Right about the time United States Golf Association vice president Dan Burton was finishing his opening remarks, a stiff summer breeze from the southwest kicked up, crashing into the banquet tent just outside the pro shop at Chambers Bay Golf Course.
It delighted Burton, who like many in his golf-governing association, including executive director Mike Davis, had been touring the course for a few days in anticipation of next summer’s 2015 U.S. Open Championship.
“Whoever brought the wind today by the way,” Burton said, “if you don’t mind bringing it next year about this time, we’d be pretty happy about that.”
Happy would be an understatement.
Davis and his staff made their first public appearance at Chambers Bay on Friday morning, holding court with the local press corps about what to expect a year from now, when the U.S. Open comes to the Pacific Northwest.
Now that the 2014 U.S. Open recently finished at Pinehurst Resort and Country Club’s No. 2 Course in North Carolina, all attention — and eyes — can turn toward the links-style layout awaiting the world’s top golfers next year.
Chambers Bay will be the first new venue to host the U.S. Open since 1970.
“Every aspect of this championship so far has been incredibly positive,” Davis said. “To say we are excited to come here would be the understatement of the year. We genuinely are.
“Fifty weeks away … we could not be positioned any better.”
Davis provided a few key storylines about the tournament and host site:• The man who has quickly established himself as the USGA’s bright outside-the-box thinker gave a brief teaching lesson on the qualities of fine-fescue grass, which is the surface of the tee boxes, fairways and greens at Chambers Bay.
Davis called it a “sustainable ... drought-tolerant” grass that is both fun and challenging to play on.
“It bounces. It rolls,” Davis said. “It’s not a catchy grass.”
And it will also be closely monitored throughout the winter, Davis said, to see how it bounces back in time for the next U.S. Open.• He pointed out the unique architecture of Robert Trent Jones, Jr.’s design, which requires different shot-shaping and ball trajectory on different holes.
“The architecture is very unusual,” Davis said. “I’ve seen a 1,000 golf courses in my life, and I’ve never seen (one) that has this aspect of backboards. There are so many holes out there — at least a dozen holes — where you can play from point ‘A’ to point ‘B’ by playing to point ‘C’ all letting it use a backboard.”• Every hole at Chambers Bay has been changed since the course opened in 2007. Most of the alterations have been either building new teeing grounds or restructuring green complexes.

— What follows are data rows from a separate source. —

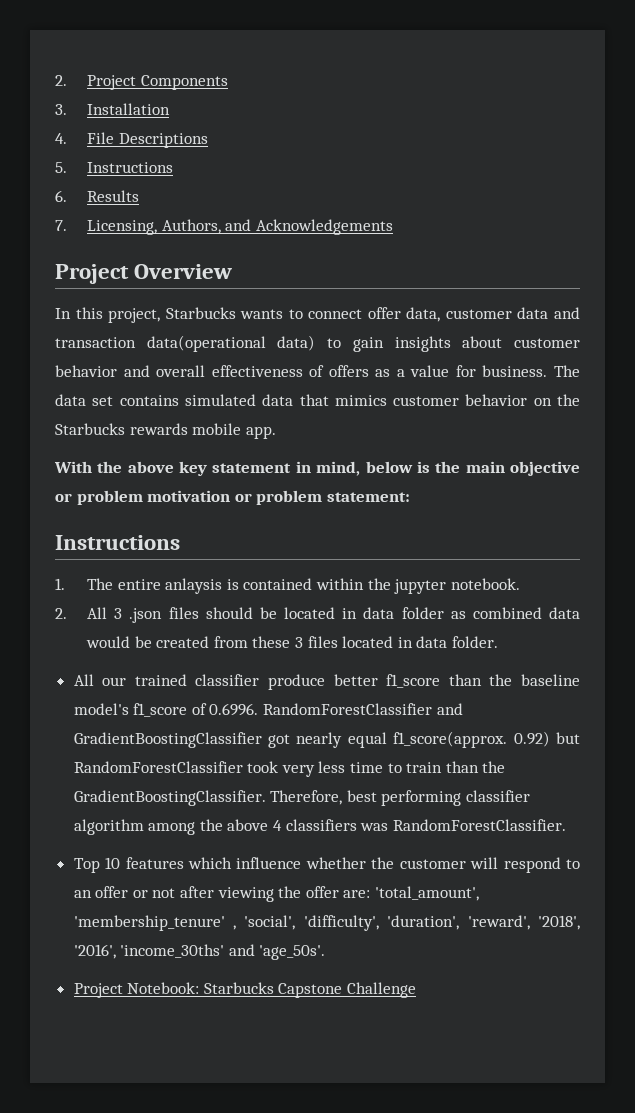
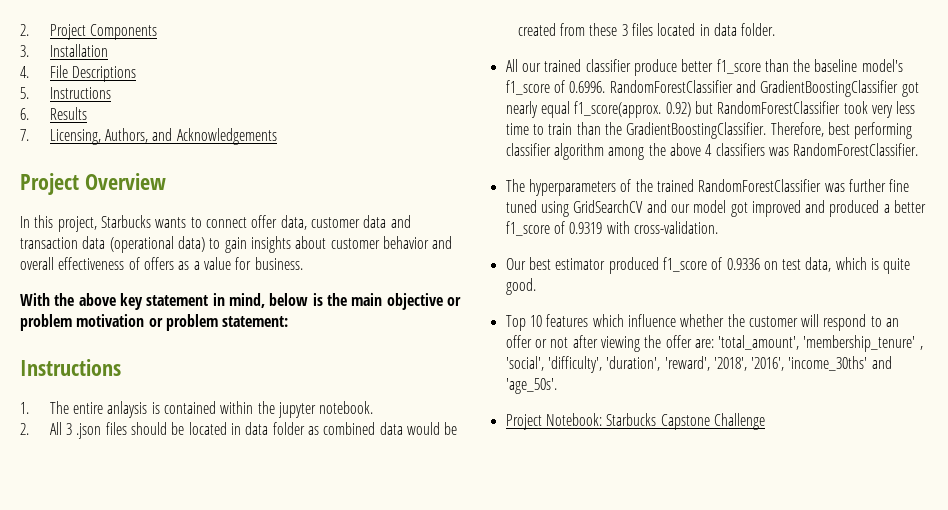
[146,335,266,352] data(operational -> [82,236,174,253] data (operational
[554,365,580,377] [55,394,580,406] [55,423,276,439] The data set contains simulated data that mimics customer behavior on the Starbucks rewards mobile app. -> (303, 263) none
(566, 825) none -> [505,179,910,196] [505,200,927,217] [505,221,718,236] [505,257,911,274] [505,278,536,295] // The hyperparameters of the trained RandomForestClassifier was further fine tuned using GridSearchCV and our model got improved and produced a better f1_score of 0.9319 with cross-validation. // Our best estimator produced f1_score of 0.9336 on test data, which is quite good.

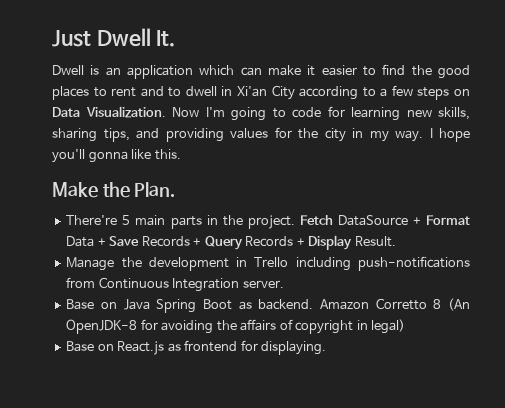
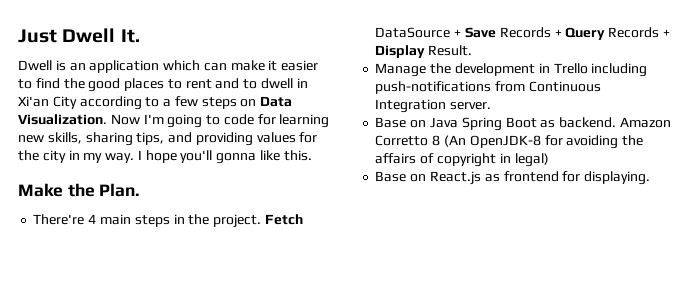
[122,215,202,229] 5 main parts -> [88,214,170,227] 4 main steps
[425,215,470,225] [66,236,106,247] Format Data + -> (462, 33) none

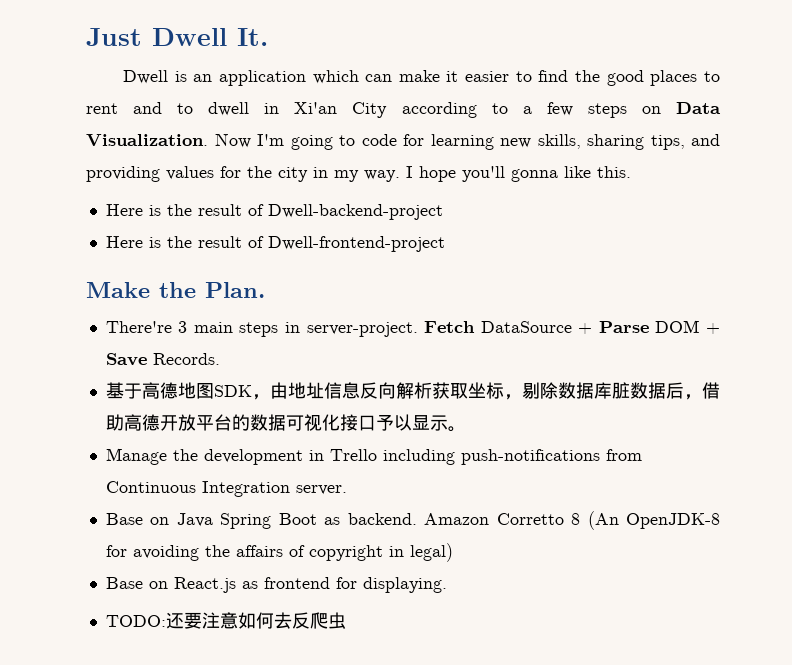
(312, 155) none -> [105,204,443,220] [105,236,445,252] // Here is the result of Dwell-backend-project // Here is the result of Dwell-frontend-project
[88,214,97,224] 4 -> [178,321,188,333] 3
[188,214,262,228] the project. -> [306,322,418,337] server-project.
[464,27,670,40] [375,45,473,58] Save Records + Query Records + Display Result. -> [598,320,721,334] [105,353,220,366] [105,382,720,400] [105,414,466,432] Parse DOM + Save Records. // 基于高德地图SDK，由地址信息反向解析获取坐标，剔除数据库脏数据后，借助高德开放平台的数据可视化接口予以显示。
(651, 178) none -> [105,612,346,629] // TODO:还要注意如何去反爬虫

Extensive work has been done on the first and 18th holes in anticipation of the 110th U.S. Amateur Championship, held in 2010, and also the 2015 U.S. Open.
And Davis and his staff have decided to do something different with those two holes, playing each as both a par 4 and a par 5 during the tournament.
When one hole plays as a par 4, the other hole will play as a par 5, and vice versa.
“Both play marvelously as a par 4 and a par 5 — and ... significantly different,” Davis said.• The finishing stretch of holes — Nos. 15-17 — play parallel to the Puget Sound, and also some train tracks.
When asked if a “train rule” will be implemented for golfers who hit a shot while a train passes by, Davis said, “No.”
“If there is a train coming, I can see a little delay with the players not wanting to hit,” Davis said. “We would be perfectly OK with that.”• Of course, no U.S. Open seemingly escapes criticism. And one of the ciritical topics heading into the 2015 U.S. Open seem to be on the fine-fescue greens, which no U.S. Open has ever been played on.
When asked if, in an effort to curb potential criticism, the USGA would try to educate the golfers on this type of grass — how it receives approach shots, and how the putting surface it is — Davis said all the preparation will be left up to the players and their caddies.
“There has always been that element of the unknown,” Davis said. “As I mentioned before, fescue greens will be unique. I think the vast majority will embrace them, assuming we get them in the right condition.
“But you have to let it play out. I’ve watched 25 U.S. Opens. I’ve been a part of 25 U.S. Opens. I’ve read a lot of (U.S. Open) history going all the way back to 1895. You can almost say without fail, the players who embrace the architecture, and the players who embrace the setups ... are the ones who do well.”